Foto: Universitas Pendidikan Indonesia (UPI)

Diungkapkan oleh Pendiri Pusat Belajar Warisan Budaya Gastronomi Sunda (PBWBGS), yang juga mejabat sebagai Akademisi Pariwisata Universitas Pendidikan Indonesia (UPI), Dewi Turgarini S.S, M.MPar, bahwa kondisi pariwisata di Jawa Barat saat ini dinilai lebih baik dibandingkan dengan wilayah lainnya, khususnya pada bidang gastronomi, walaupun dalam penelitiannya Dewi menemukan sebanyak 303 jenis makanan yang masih belum terpetakan sebagai tujuan khusus wisata kuliner.

“Dan yang paling menarik dari penelitian saya adalah dari sudut makanan dan minuman nya atau gastronomi yang berdasarkan temuan di Jabar ada 303 lebih jenis makanan yang belum dipetakan sebagai destinasi khusus bagian gastronomi,” kata Dewi, ditemui di Universitas Pendidikan Indonesia (UPI), Rabu (6/11).

Dewi yang juga menjabat sebagai Ketua Program Studi Manajemen Katering UPI membeberkan, bahwa sektor pariwisata di Jawa Barat kini hampir menyumbangkan Pendapatan Asli Daerah Provinsi sebanyak 70%. Menurutnya, dengan jumlah tersebut peningkatan dari segi gastronominya juga harus seimbang.

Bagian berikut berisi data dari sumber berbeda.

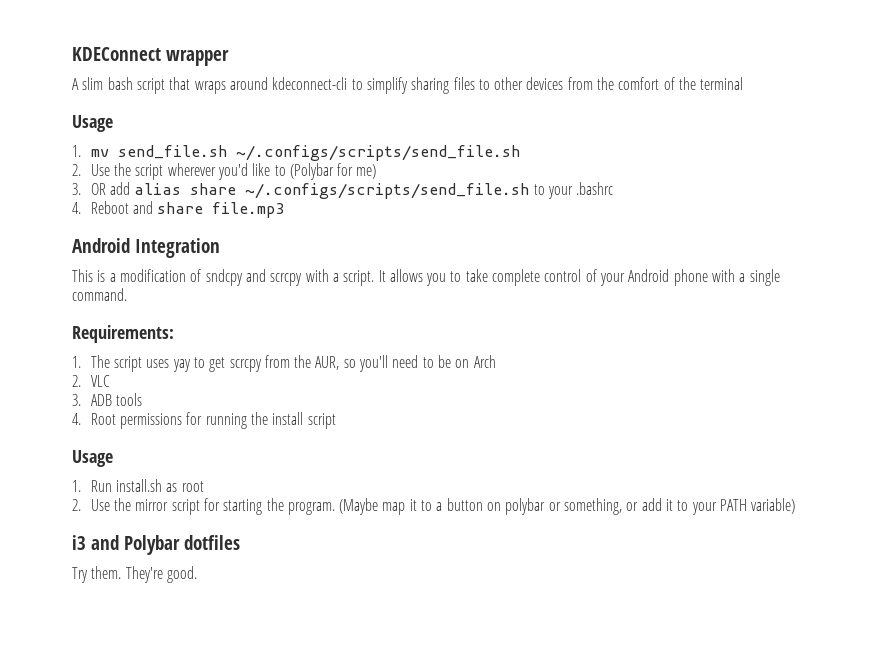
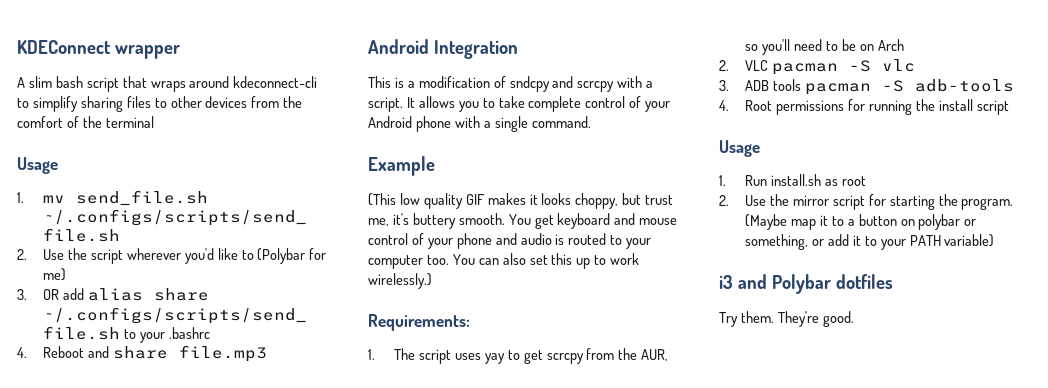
+ Example
+ (This low quality GIF makes it looks choppy, but trust me, it's buttery smooth. You get keyboard and mouse control of your phone and audio is routed to your computer too. You can also set this up to work wirelessly.)
- 2. VLC
+ 2. VLC pacman -S vlc
- 3. ADB tools
+ 3. ADB tools pacman -S adb-tools

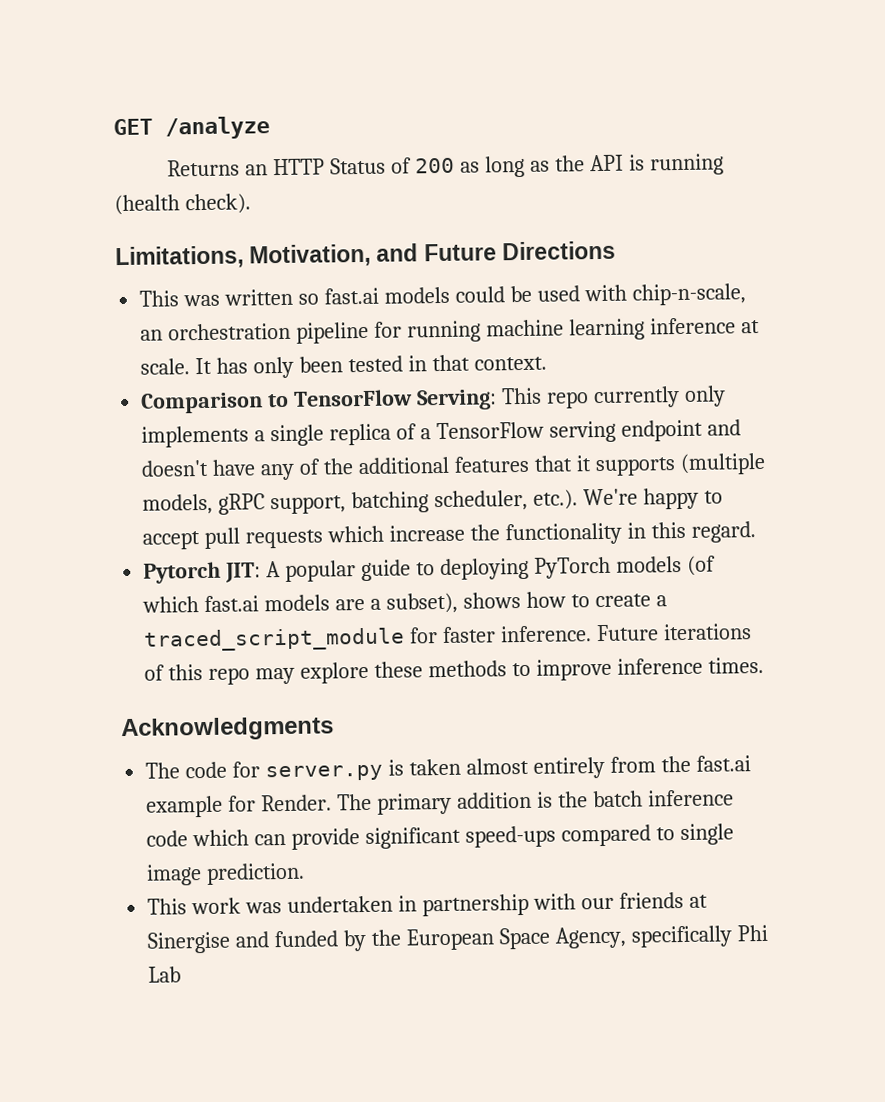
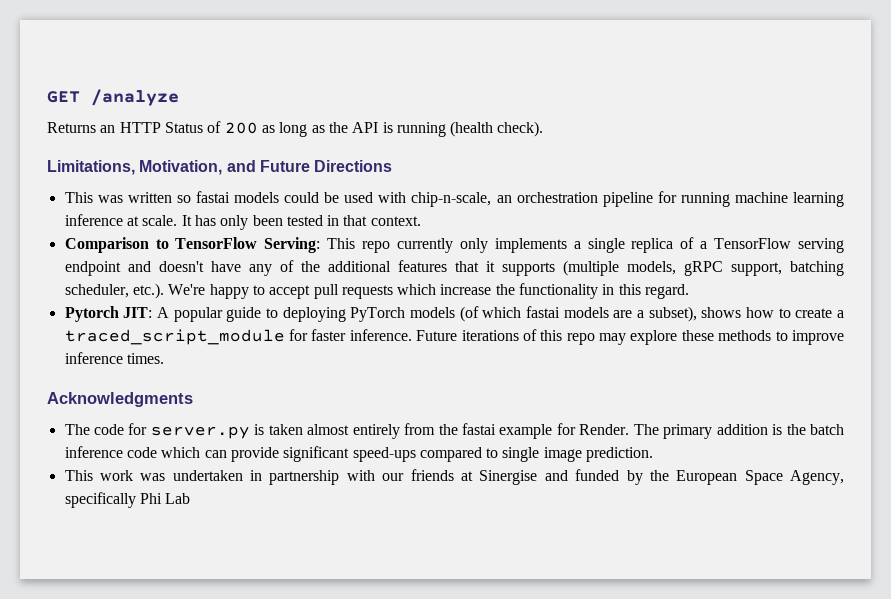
- This was written so fast.ai models could be used with chip-n-scale, an orchestration pipeline for running machine learning inference at scale.
+ This was written so fastai models could be used with chip-n-scale, an orchestration pipeline for running machine learning inference at scale.
- Pytorch JIT: A popular guide to deploying PyTorch models (of which fast.ai models are a subset), shows how to create a traced_script_module for faster inference.
+ Pytorch JIT: A popular guide to deploying PyTorch models (of which fastai models are a subset), shows how to create a traced_script_module for faster inference.
- The code for server.py is taken almost entirely from the fast.ai example for Render.
+ The code for server.py is taken almost entirely from the fastai example for Render.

Dewi mengungkapkan wisata gastronomi di Jawa Barat ada banyak jumlahnya, namun hingga saat ini ia melihat belum adanya peta wisata dan paket khusus wisata gastronomi, padahal itu penting dan harus diperhatikan oleh pemerintah.

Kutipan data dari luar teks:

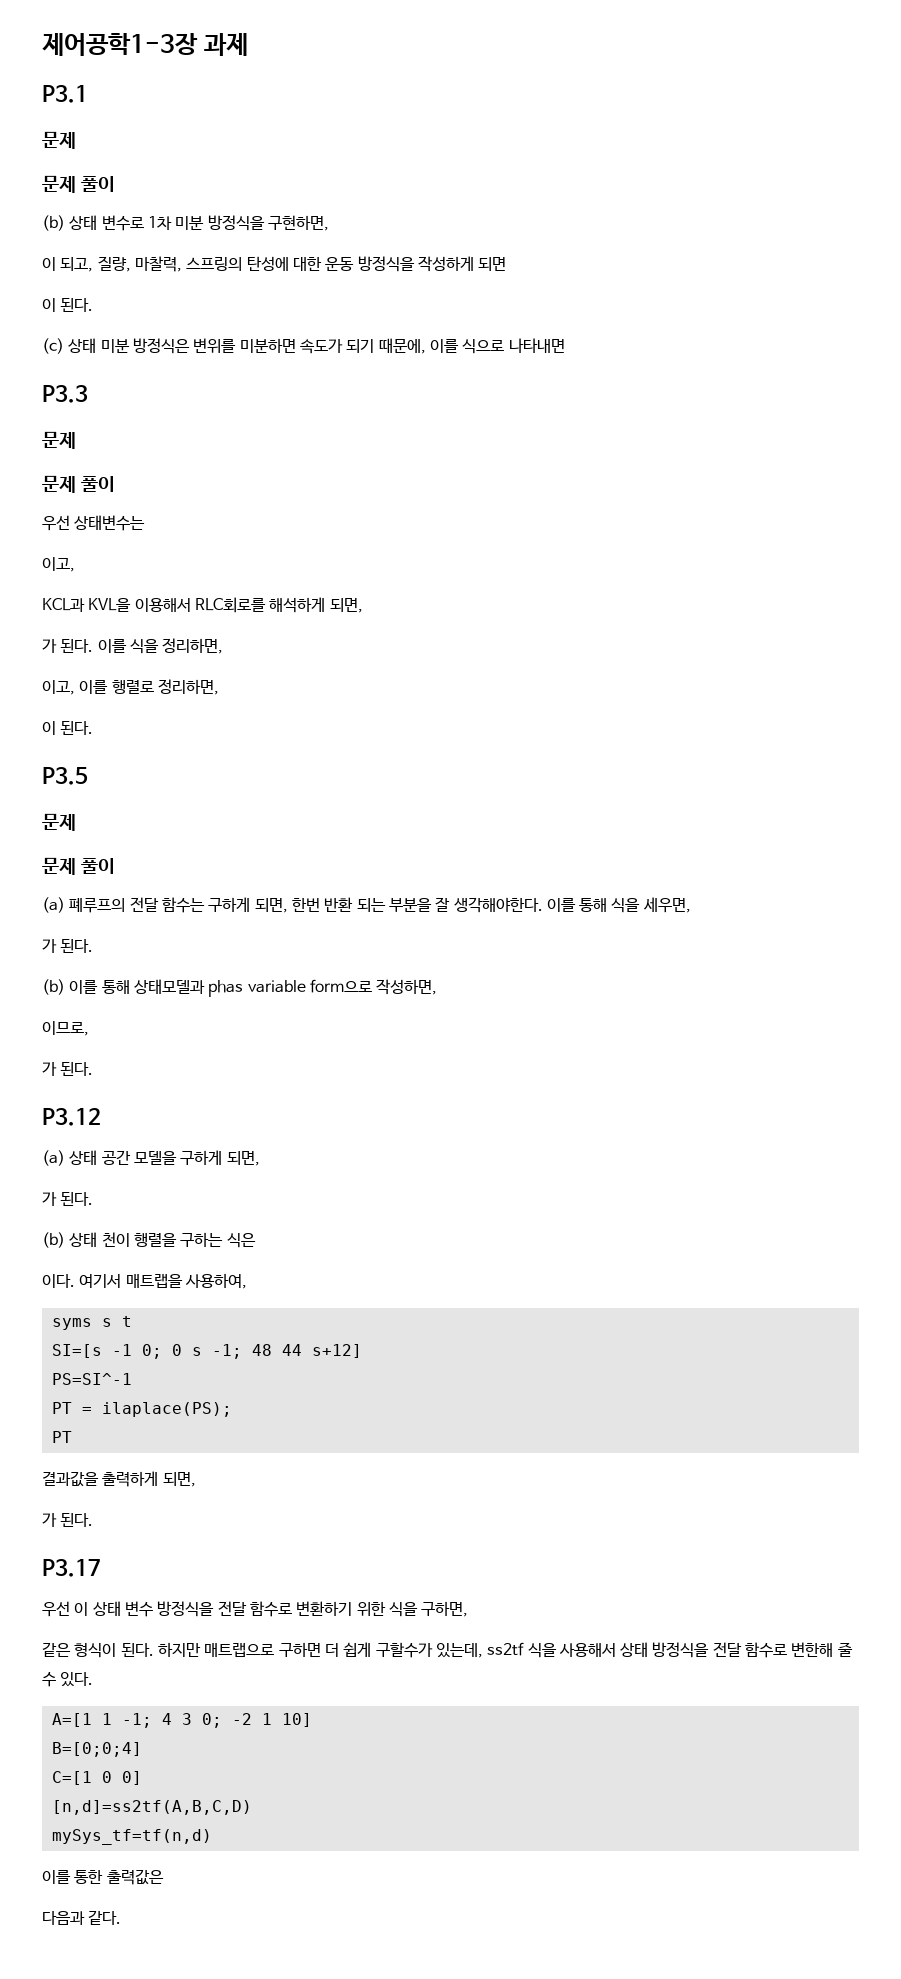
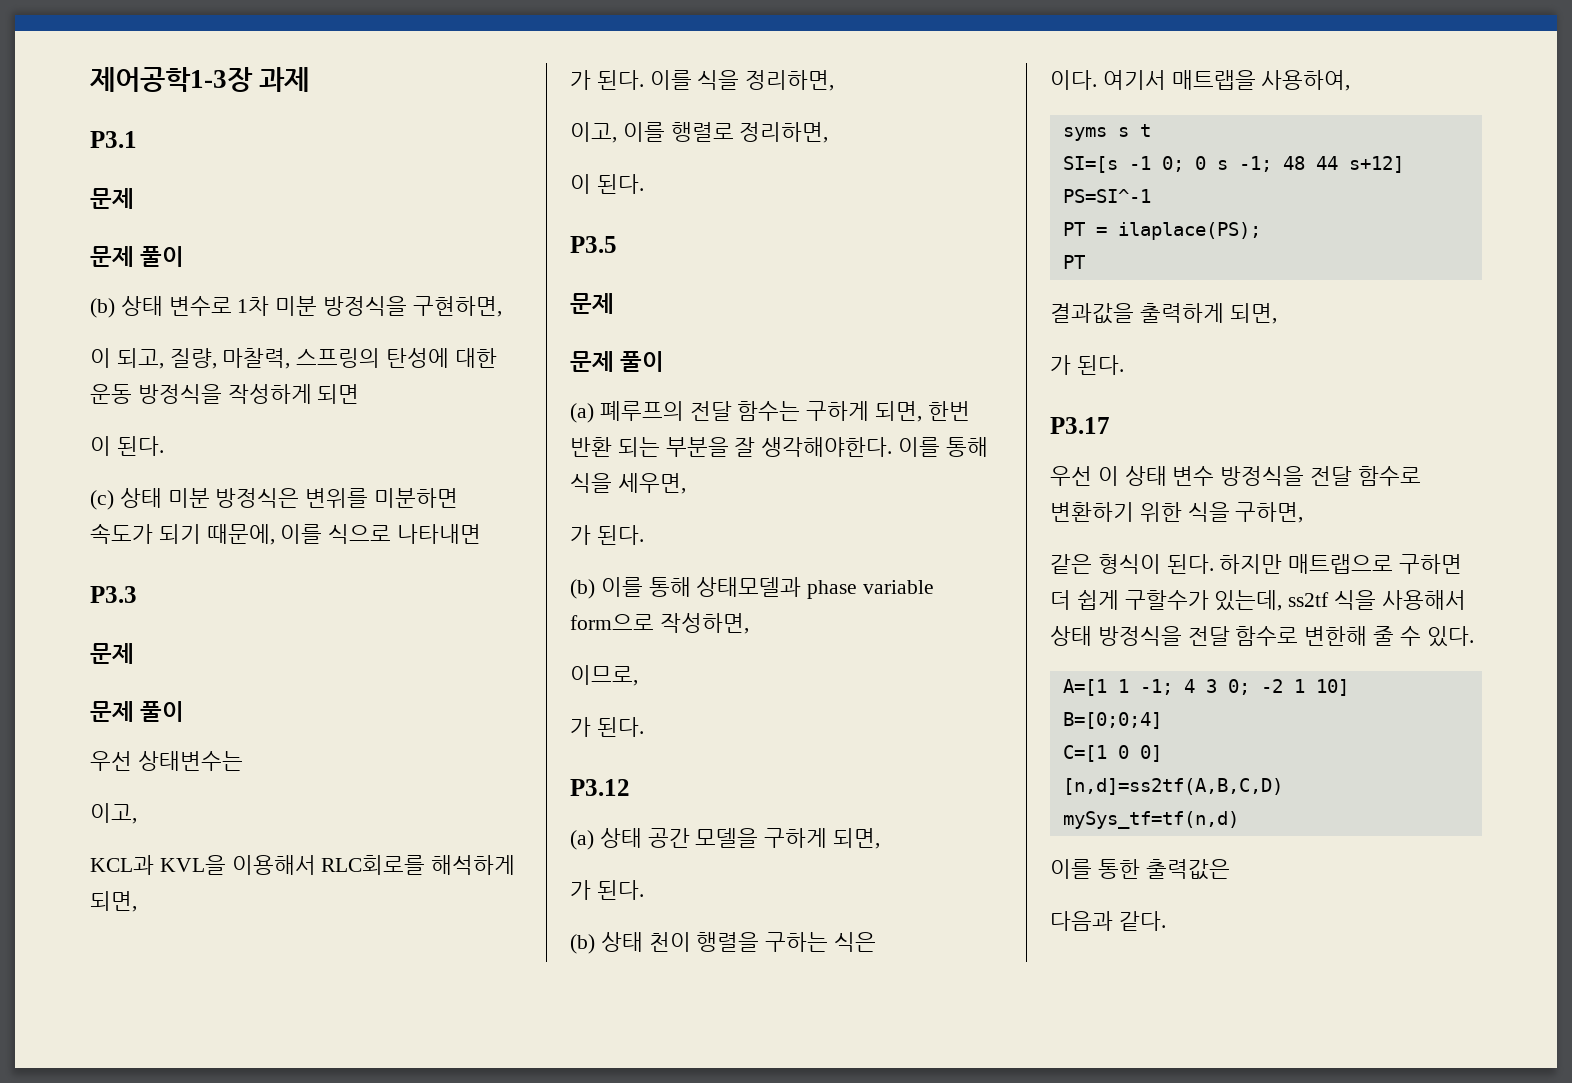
- (b) 이를 통해 상태모델과 phas variable form으로 작성하면,
+ (b) 이를 통해 상태모델과 phase variable form으로 작성하면,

“Berdasarkan penelitian, dari jenis, kalau mungkin dari tipe makanan kemudian juga kudapan, minuman segar dan juga minuman panas di Jawa Barat itu sangat banyak sebetulnya, hanya memang masih belum dibuat secara spasial dan belum dibuat paket wisata khusus gastronomi Jawa Barat yang memang perlu diperhatikan,” beber dia.

Namun demikian, Dewi melihat usaha Pemerintah Provinsi Jawa Barat untuk menganggap serius potensi gastronomi kini sudah mulai terlihat. Hal itu terbukti dengan banyaknya festival kuliner yang digelar, serta telah diresmikannya sebuah deklarasi bahwa Pemprov Jabar akan memfasilitasi upaya tersebut guna lebih menghidupkan pariwisata di Jawa Barat.

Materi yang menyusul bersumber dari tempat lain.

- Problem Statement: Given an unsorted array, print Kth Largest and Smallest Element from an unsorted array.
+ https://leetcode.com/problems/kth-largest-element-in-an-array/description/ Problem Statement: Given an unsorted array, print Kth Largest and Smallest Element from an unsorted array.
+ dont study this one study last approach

“Provinsi Jawa Barat sudah berusaha betul untuk mengangkat potensi wisata Gastronomi dengan festival-festival yang hampir setiap minggu ada dan yang perlu diperhatikan adalah, bagaimana festival-festival tersebut bisa naik branding-nya ke level internasional,” tutupnya.